(DATA UNDER STUDY)

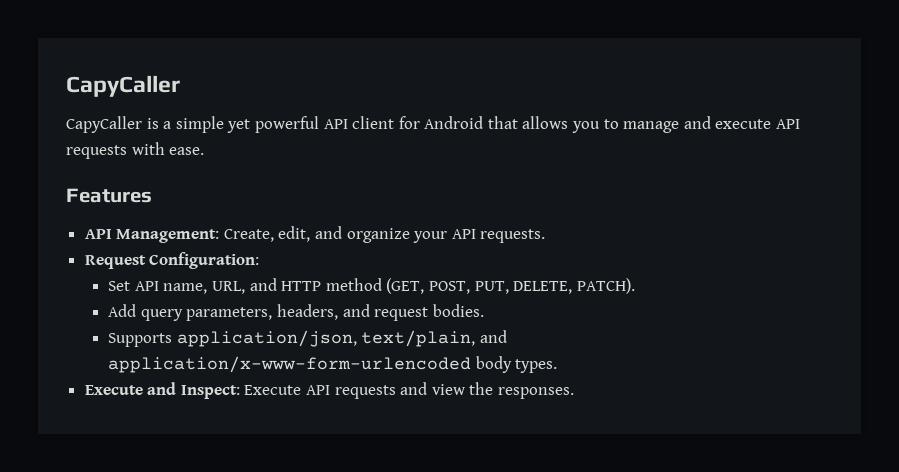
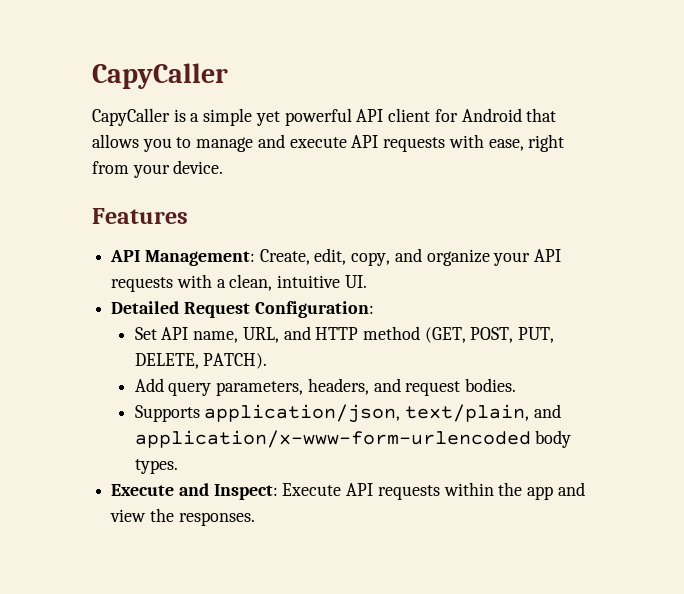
- CapyCaller is a simple yet powerful API client for Android that allows you to manage and execute API requests with ease.
+ CapyCaller is a simple yet powerful API client for Android that allows you to manage and execute API requests with ease, right from your device.
- API Management: Create, edit, and organize your API requests.
- Request Configuration:
+ API Management: Create, edit, copy, and organize your API requests with a clean, intuitive UI.
+ Detailed Request Configuration:
- Execute and Inspect: Execute API requests and view the responses.
+ Execute and Inspect: Execute API requests within the app and view the responses.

(End DATA UNDER STUDY)

## WORK REQUIRED:
Where a line in the records above contains the string "your", copy that line.

## TASK RESULT:
+ CapyCaller is a simple yet powerful API client for Android that allows you to manage and execute API requests with ease, right from your device.
- API Management: Create, edit, and organize your API requests.
+ API Management: Create, edit, copy, and organize your API requests with a clean, intuitive UI.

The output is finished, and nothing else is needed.